§ **The records**:
- - - -

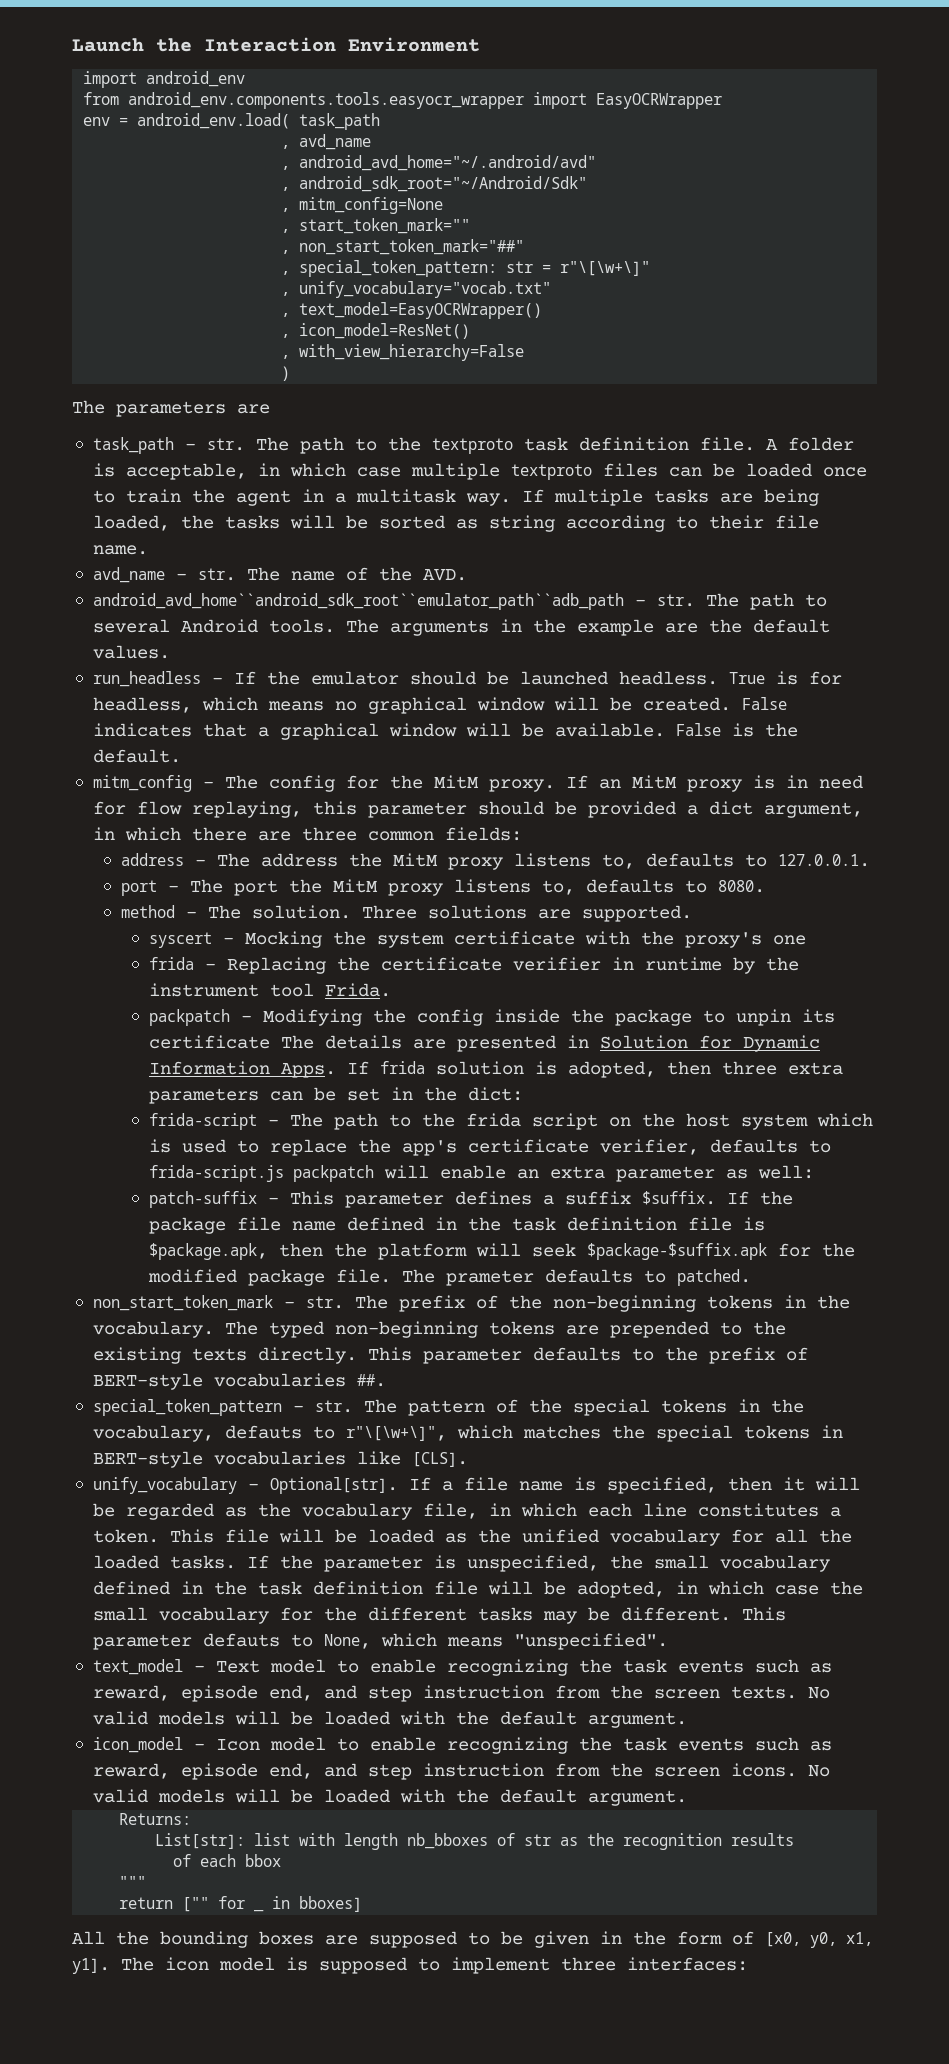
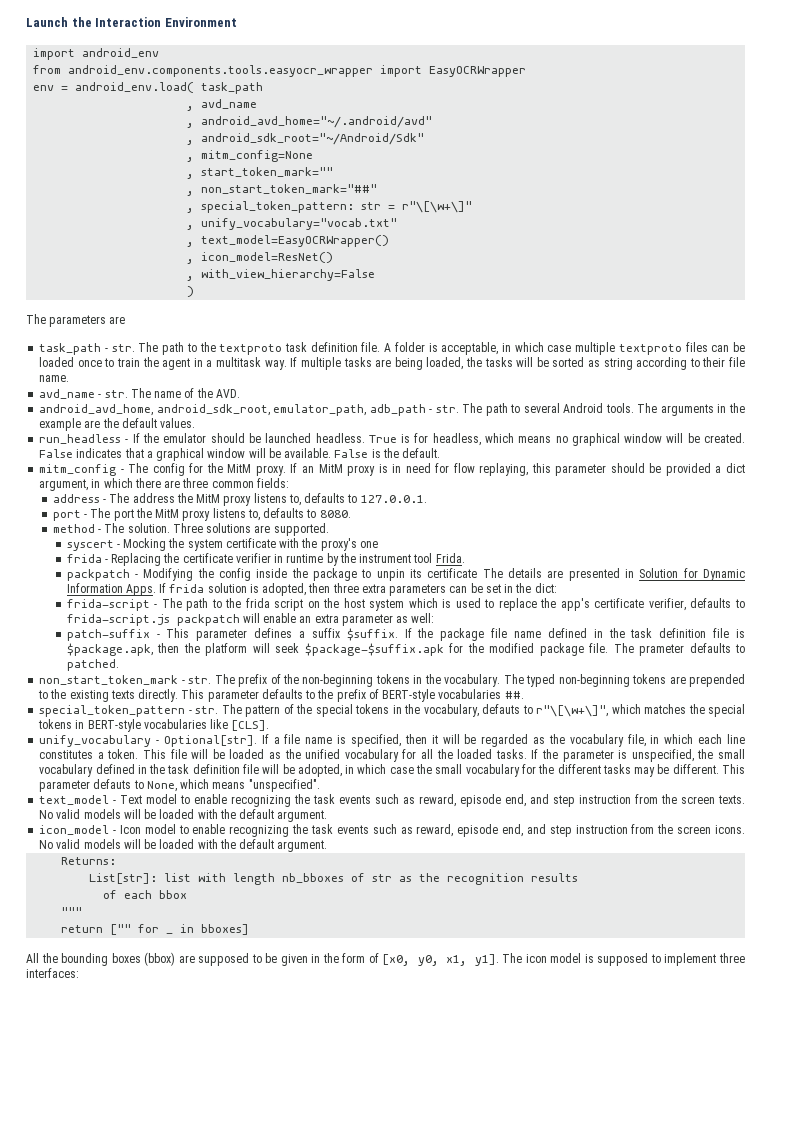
- android_avd_home``android_sdk_root``emulator_path``adb_path - str. The path to several Android tools.
+ android_avd_home, android_sdk_root, emulator_path, adb_path - str. The path to several Android tools.
- All the bounding boxes are supposed to be given in the form of [x0, y0, x1, y1].
+ All the bounding boxes (bbox) are supposed to be given in the form of [x0, y0, x1, y1].

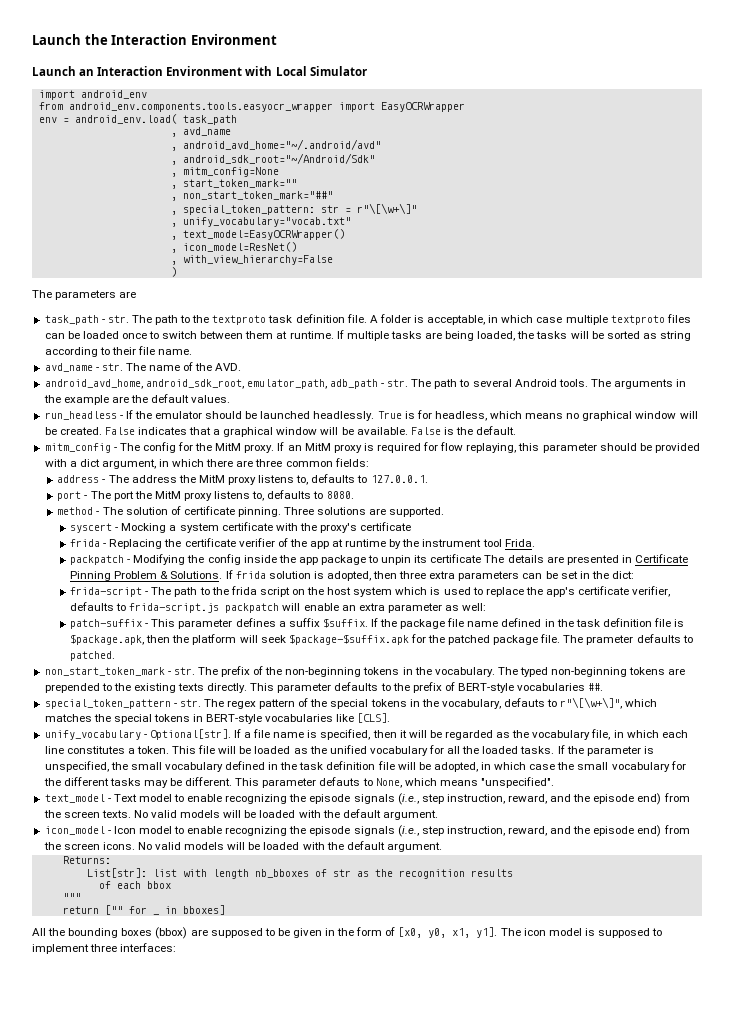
+ Launch an Interaction Environment with Local Simulator
- A folder is acceptable, in which case multiple textproto files can be loaded once to train the agent in a multitask way.
+ A folder is acceptable, in which case multiple textproto files can be loaded once to switch between them at runtime.
- run_headless - If the emulator should be launched headless.
+ run_headless - If the emulator should be launched headlessly.
- If an MitM proxy is in need for flow replaying, this parameter should be provided a dict argument, in which there are three common fields:
+ If an MitM proxy is required for flow replaying, this parameter should be provided with a dict argument, in which there are three common fields:
- method - The solution.
+ method - The solution of certificate pinning.
- syscert - Mocking the system certificate with the proxy's one
+ syscert - Mocking a system certificate with the proxy's certificate
- frida - Replacing the certificate verifier in runtime by the instrument tool Frida.
+ frida - Replacing the certificate verifier of the app at runtime by the instrument tool Frida.
- packpatch - Modifying the config inside the package to unpin its certificate The details are presented in Solution for Dynamic Information Apps.
+ packpatch - Modifying the config inside the app package to unpin its certificate The details are presented in Certificate Pinning Problem & Solutions.
- If the package file name defined in the task definition file is $package.apk, then the platform will seek $package-$suffix.apk for the modified package file.
+ If the package file name defined in the task definition file is $package.apk, then the platform will seek $package-$suffix.apk for the patched package file.
- special_token_pattern - str. The pattern of the special tokens in the vocabulary, defauts to r"\[\w+\]", which matches the special tokens in BERT-style vocabularies like [CLS].
+ special_token_pattern - str. The regex pattern of the special tokens in the vocabulary, defauts to r"\[\w+\]", which matches the special tokens in BERT-style vocabularies like [CLS].
- text_model - Text model to enable recognizing the task events such as reward, episode end, and step instruction from the screen texts.
+ text_model - Text model to enable recognizing the episode signals (i.e., step instruction, reward, and the episode end) from the screen texts.
- icon_model - Icon model to enable recognizing the task events such as reward, episode end, and step instruction from the screen icons.
+ icon_model - Icon model to enable recognizing the episode signals (i.e., step instruction, reward, and the episode end) from the screen icons.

- - - -

Where the listing above has a line with "- If an MitM", start there, and output every line exactly through the line with "str. The regex", which is also included.

§ **Expected answer**:
- If an MitM proxy is in need for flow replaying, this parameter should be provided a dict argument, in which there are three common fields:
+ If an MitM proxy is required for flow replaying, this parameter should be provided with a dict argument, in which there are three common fields:
- method - The solution.
+ method - The solution of certificate pinning.
- syscert - Mocking the system certificate with the proxy's one
+ syscert - Mocking a system certificate with the proxy's certificate
- frida - Replacing the certificate verifier in runtime by the instrument tool Frida.
+ frida - Replacing the certificate verifier of the app at runtime by the instrument tool Frida.
- packpatch - Modifying the config inside the package to unpin its certificate The details are presented in Solution for Dynamic Information Apps.
+ packpatch - Modifying the config inside the app package to unpin its certificate The details are presented in Certificate Pinning Problem & Solutions.
- If the package file name defined in the task definition file is $package.apk, then the platform will seek $package-$suffix.apk for the modified package file.
+ If the package file name defined in the task definition file is $package.apk, then the platform will seek $package-$suffix.apk for the patched package file.
- special_token_pattern - str. The pattern of the special tokens in the vocabulary, defauts to r"\[\w+\]", which matches the special tokens in BERT-style vocabularies like [CLS].
+ special_token_pattern - str. The regex pattern of the special tokens in the vocabulary, defauts to r"\[\w+\]", which matches the special tokens in BERT-style vocabularies like [CLS].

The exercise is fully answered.